"""
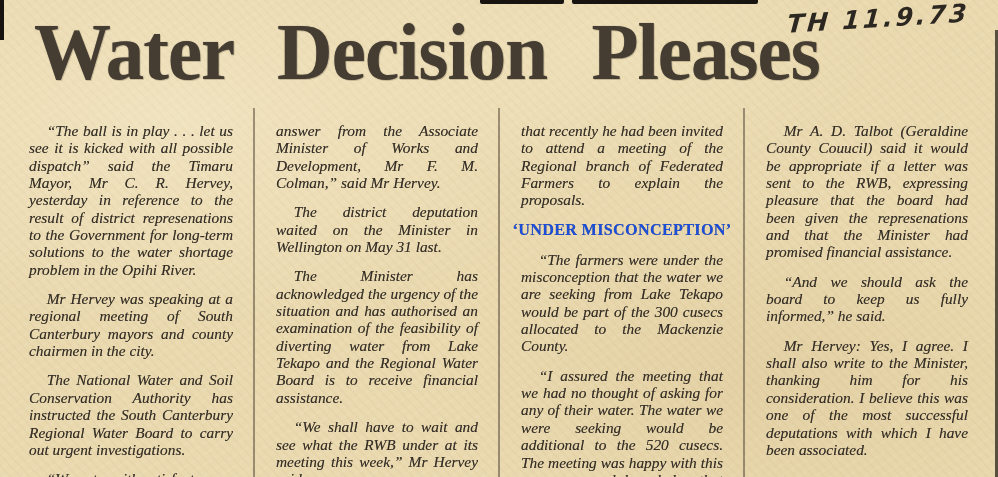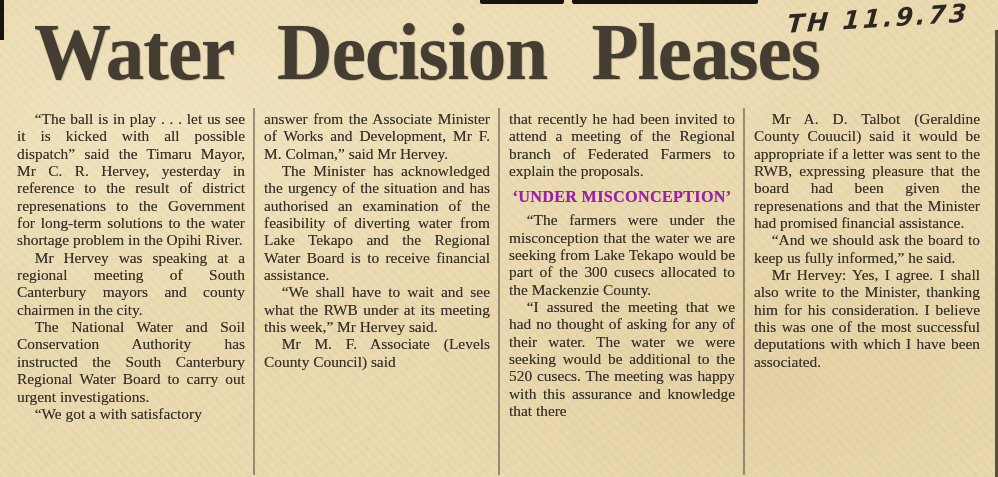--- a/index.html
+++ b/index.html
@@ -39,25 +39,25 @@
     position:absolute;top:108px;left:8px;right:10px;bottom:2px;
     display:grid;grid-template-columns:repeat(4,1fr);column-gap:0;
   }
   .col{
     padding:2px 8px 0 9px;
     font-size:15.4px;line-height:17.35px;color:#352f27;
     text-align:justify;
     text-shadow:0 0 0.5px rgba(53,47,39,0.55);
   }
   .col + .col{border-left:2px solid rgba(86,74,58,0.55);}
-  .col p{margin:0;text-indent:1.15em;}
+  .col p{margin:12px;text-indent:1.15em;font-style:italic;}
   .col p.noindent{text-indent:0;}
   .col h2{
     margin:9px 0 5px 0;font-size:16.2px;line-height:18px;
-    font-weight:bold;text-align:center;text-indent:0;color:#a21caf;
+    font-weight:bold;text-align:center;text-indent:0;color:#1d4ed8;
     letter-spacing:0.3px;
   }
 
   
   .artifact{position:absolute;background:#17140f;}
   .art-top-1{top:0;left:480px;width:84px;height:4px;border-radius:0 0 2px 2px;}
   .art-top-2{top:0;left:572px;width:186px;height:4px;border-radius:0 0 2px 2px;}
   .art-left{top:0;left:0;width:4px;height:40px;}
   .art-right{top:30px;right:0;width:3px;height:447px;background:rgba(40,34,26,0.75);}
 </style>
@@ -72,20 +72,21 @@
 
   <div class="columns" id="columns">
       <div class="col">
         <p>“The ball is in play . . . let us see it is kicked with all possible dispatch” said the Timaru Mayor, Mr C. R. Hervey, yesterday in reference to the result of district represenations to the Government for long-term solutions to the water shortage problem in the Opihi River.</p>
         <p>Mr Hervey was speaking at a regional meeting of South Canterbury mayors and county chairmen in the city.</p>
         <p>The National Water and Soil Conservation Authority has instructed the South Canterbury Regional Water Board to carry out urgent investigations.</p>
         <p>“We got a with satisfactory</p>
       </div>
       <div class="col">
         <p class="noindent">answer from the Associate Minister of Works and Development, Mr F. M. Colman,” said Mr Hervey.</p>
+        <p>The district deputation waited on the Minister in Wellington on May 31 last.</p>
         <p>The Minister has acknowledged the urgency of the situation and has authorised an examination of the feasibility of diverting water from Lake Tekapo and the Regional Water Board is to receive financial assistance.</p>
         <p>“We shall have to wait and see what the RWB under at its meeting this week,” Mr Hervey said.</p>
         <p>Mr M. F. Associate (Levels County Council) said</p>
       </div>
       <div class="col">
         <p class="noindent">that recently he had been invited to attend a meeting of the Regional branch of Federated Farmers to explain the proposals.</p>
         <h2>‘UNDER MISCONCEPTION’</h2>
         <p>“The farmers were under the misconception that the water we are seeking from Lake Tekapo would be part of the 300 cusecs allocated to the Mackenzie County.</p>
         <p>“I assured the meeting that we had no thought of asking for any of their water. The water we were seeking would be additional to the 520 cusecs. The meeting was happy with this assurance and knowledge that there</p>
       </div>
"""
◆ Try it
Pictures are not part of the copy; transcribe the rest of the data verbatim.

◆ Response
--- a/index.html
+++ b/index.html
@@ -39,25 +39,25 @@
     position:absolute;top:108px;left:8px;right:10px;bottom:2px;
     display:grid;grid-template-columns:repeat(4,1fr);column-gap:0;
   }
   .col{
     padding:2px 8px 0 9px;
     font-size:15.4px;line-height:17.35px;color:#352f27;
     text-align:justify;
     text-shadow:0 0 0.5px rgba(53,47,39,0.55);
   }
   .col + .col{border-left:2px solid rgba(86,74,58,0.55);}
-  .col p{margin:0;text-indent:1.15em;}
+  .col p{margin:12px;text-indent:1.15em;font-style:italic;}
   .col p.noindent{text-indent:0;}
   .col h2{
     margin:9px 0 5px 0;font-size:16.2px;line-height:18px;
-    font-weight:bold;text-align:center;text-indent:0;color:#a21caf;
+    font-weight:bold;text-align:center;text-indent:0;color:#1d4ed8;
     letter-spacing:0.3px;
   }
 
   
   .artifact{position:absolute;background:#17140f;}
   .art-top-1{top:0;left:480px;width:84px;height:4px;border-radius:0 0 2px 2px;}
   .art-top-2{top:0;left:572px;width:186px;height:4px;border-radius:0 0 2px 2px;}
   .art-left{top:0;left:0;width:4px;height:40px;}
   .art-right{top:30px;right:0;width:3px;height:447px;background:rgba(40,34,26,0.75);}
 </style>
@@ -72,20 +72,21 @@
 
   <div class="columns" id="columns">
       <div class="col">
         <p>“The ball is in play . . . let us see it is kicked with all possible dispatch” said the Timaru Mayor, Mr C. R. Hervey, yesterday in reference to the result of district represenations to the Government for long-term solutions to the water shortage problem in the Opihi River.</p>
         <p>Mr Hervey was speaking at a regional meeting of South Canterbury mayors and county chairmen in the city.</p>
         <p>The National Water and Soil Conservation Authority has instructed the South Canterbury Regional Water Board to carry out urgent investigations.</p>
         <p>“We got a with satisfactory</p>
       </div>
       <div class="col">
         <p class="noindent">answer from the Associate Minister of Works and Development, Mr F. M. Colman,” said Mr Hervey.</p>
+        <p>The district deputation waited on the Minister in Wellington on May 31 last.</p>
         <p>The Minister has acknowledged the urgency of the situation and has authorised an examination of the feasibility of diverting water from Lake Tekapo and the Regional Water Board is to receive financial assistance.</p>
         <p>“We shall have to wait and see what the RWB under at its meeting this week,” Mr Hervey said.</p>
         <p>Mr M. F. Associate (Levels County Council) said</p>
       </div>
       <div class="col">
         <p class="noindent">that recently he had been invited to attend a meeting of the Regional branch of Federated Farmers to explain the proposals.</p>
         <h2>‘UNDER MISCONCEPTION’</h2>
         <p>“The farmers were under the misconception that the water we are seeking from Lake Tekapo would be part of the 300 cusecs allocated to the Mackenzie County.</p>
         <p>“I assured the meeting that we had no thought of asking for any of their water. The water we were seeking would be additional to the 520 cusecs. The meeting was happy with this assurance and knowledge that there</p>
       </div>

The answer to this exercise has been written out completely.